## HOW TO COMPLETE THIS TASK:
Please work out how many of the lines below include "approach". Only the number should be given.

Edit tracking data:
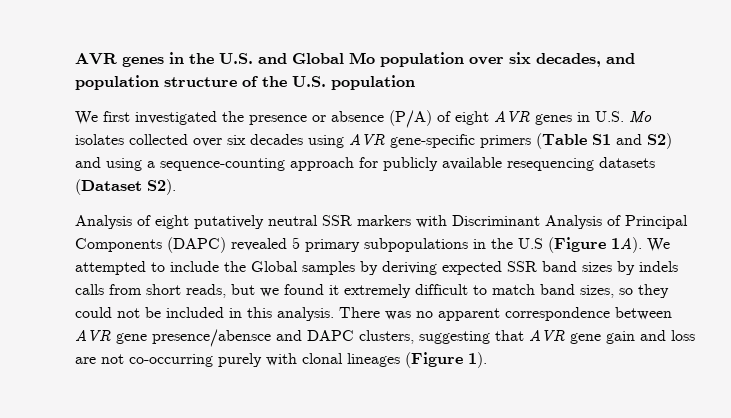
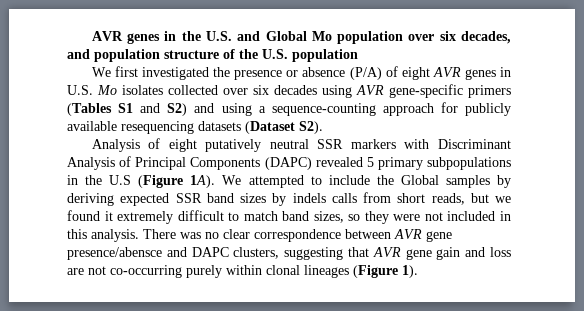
- We first investigated the presence or absence (P/A) of eight AVR genes in U.S. Mo isolates collected over six decades using AVR gene-specific primers (Table S1 and S2) and using a sequence-counting approach for publicly available resequencing datasets (Dataset S2).
+ We first investigated the presence or absence (P/A) of eight AVR genes in U.S. Mo isolates collected over six decades using AVR gene-specific primers (Tables S1 and S2) and using a sequence-counting approach for publicly available resequencing datasets (Dataset S2).
- We attempted to include the Global samples by deriving expected SSR band sizes by indels calls from short reads, but we found it extremely difficult to match band sizes, so they could not be included in this analysis.
+ We attempted to include the Global samples by deriving expected SSR band sizes by indels calls from short reads, but we found it extremely difficult to match band sizes, so they were not included in this analysis.
- There was no apparent correspondence between AVR gene presence/abensce and DAPC clusters, suggesting that AVR gene gain and loss are not co-occurring purely with clonal lineages (Figure 1).
+ There was no clear correspondence between AVR gene presence/abensce and DAPC clusters, suggesting that AVR gene gain and loss are not co-occurring purely within clonal lineages (Figure 1).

## SOLUTION BELOW:
2